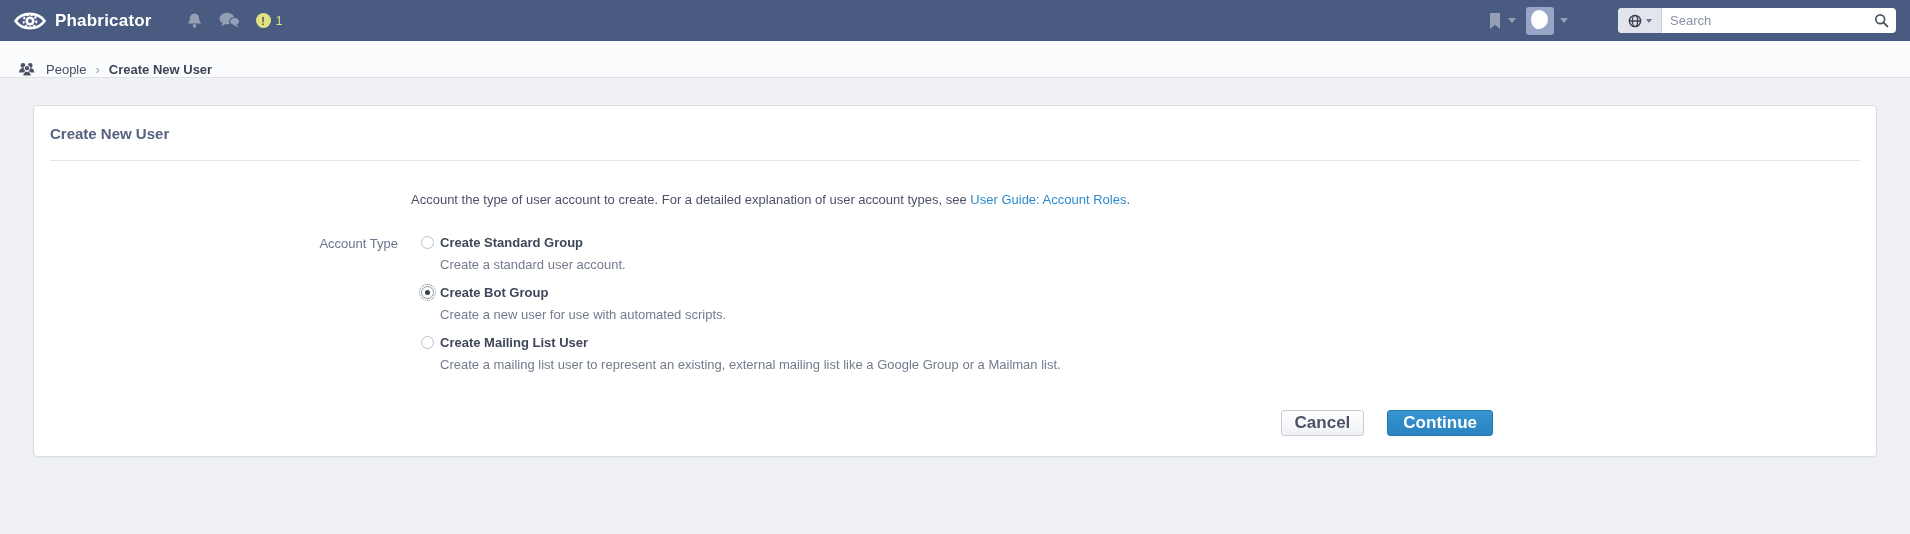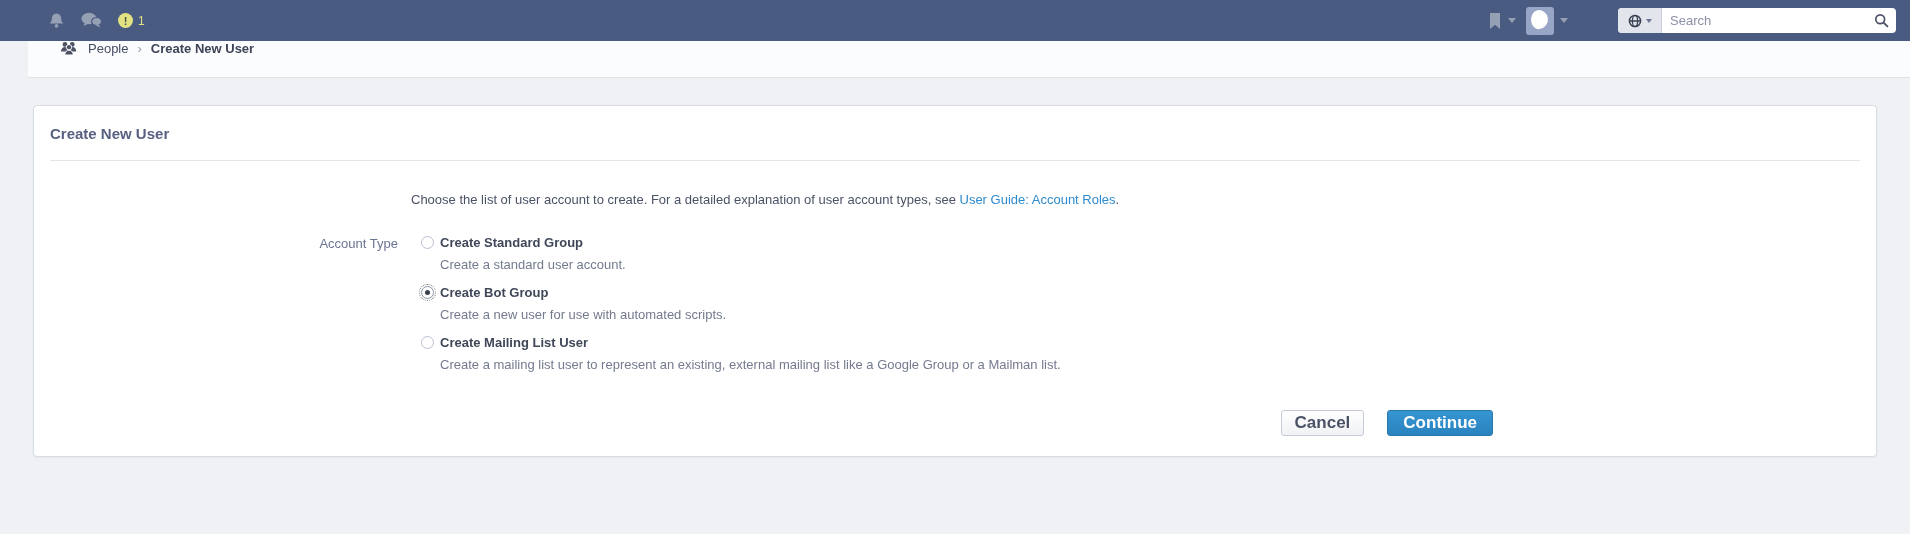--- a/index.html
+++ b/index.html
@@ -154,6 +154,17 @@
 <body>
 
 <div class="topbar">
+  <div class="brand">
+    <span style="display:inline-flex;">
+      <svg width="32" height="30" viewBox="0 0 32 30">
+        <path d="M1.5 15 C 8 5.5, 24 5.5, 30.5 15 C 24 24.5, 8 24.5, 1.5 15 Z" stroke="#ffffff" stroke-width="2.6" fill="none"></path>
+        <circle cx="16" cy="15" r="4.6" fill="#ffffff"></circle>
+        <circle cx="16" cy="15" r="1.9" fill="#4a5b82"></circle>
+        <circle cx="16" cy="15" r="6.4" fill="none" stroke="#ffffff" stroke-width="2" stroke-dasharray="2.2 2.1"></circle>
+      </svg>
+    </span>
+    <span class="brand-name">Phabricator</span>
+  </div>
 
   <div class="topbar-icons">
     <span class="tb-icon">

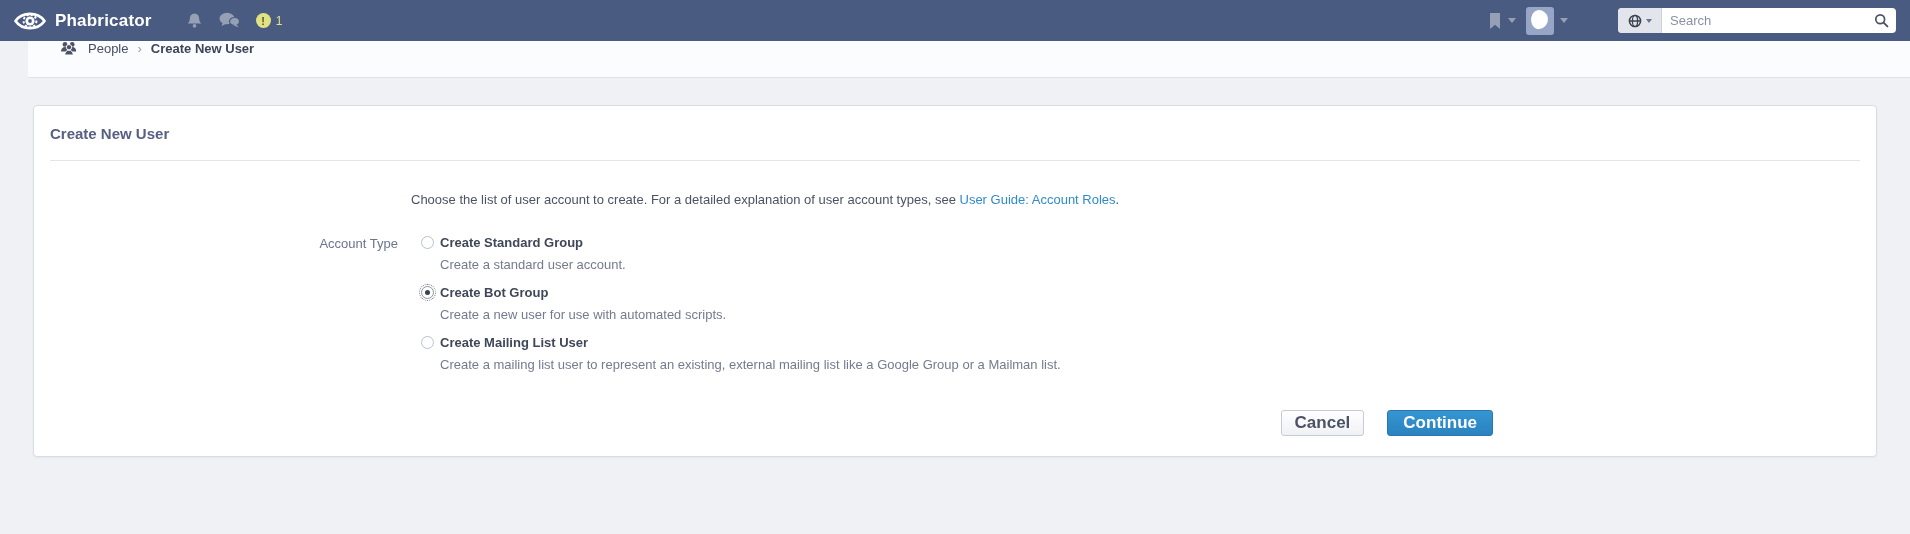--- a/index.html
+++ b/index.html
@@ -84,8 +84,8 @@
     height: 37px;
     background: #fbfcfd;
     border-bottom: 1px solid #dfe1e6;
-    display: flex; align-items: flex-start;
-    padding: 0 32px; gap: 9px; margin-left: 28px;
+    display: flex; align-items: flex-end;
+    padding: 0 18px; gap: 9px;
   }
   .crumb-link { color: #474e63; cursor: pointer; }
   .crumb-sep { color: #9ba1b2; font-size: 13px; }

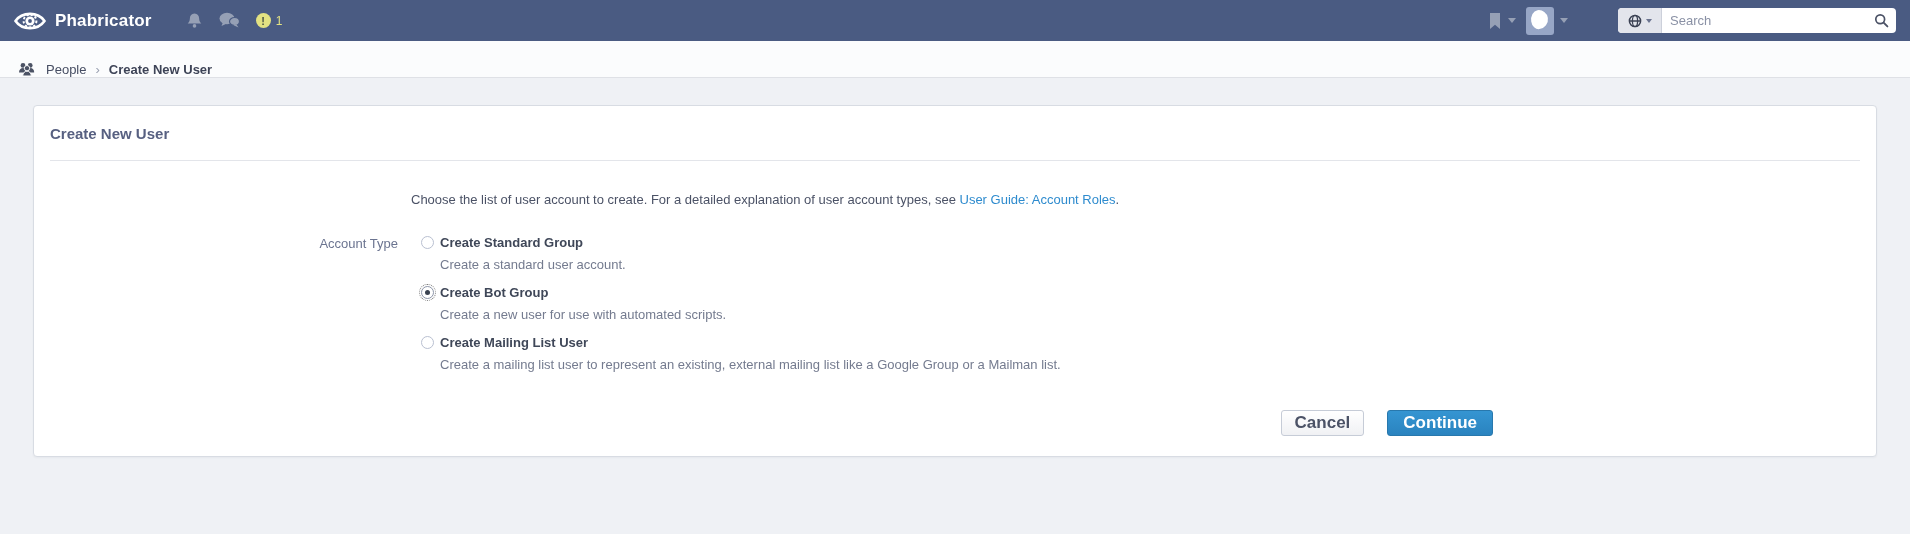--- a/index.html
+++ b/index.html
@@ -248,7 +248,7 @@
   </div>
 
   <div class="form-area">
-    <p class="intro"><span>Choose the list of user account to create. For a detailed explanation of user account types, see </span><a>User Guide: Account Roles</a><span>.</span></p>
+    <p class="intro"><span>Account the type of user account to create. For a detailed explanation of user account types, see </span><a>User Guide: Account Roles</a><span>.</span></p>
 
     <div class="form-row">
       <div class="form-label">Account Type</div>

-------------------------

Activity: Check the entries above line by line and return each one containing the word "Guide".

Task result:
-    <p class="intro"><span>Choose the list of user account to create. For a detailed explanation of user account types, see </span><a>User Guide: Account Roles</a><span>.</span></p>
+    <p class="intro"><span>Account the type of user account to create. For a detailed explanation of user account types, see </span><a>User Guide: Account Roles</a><span>.</span></p>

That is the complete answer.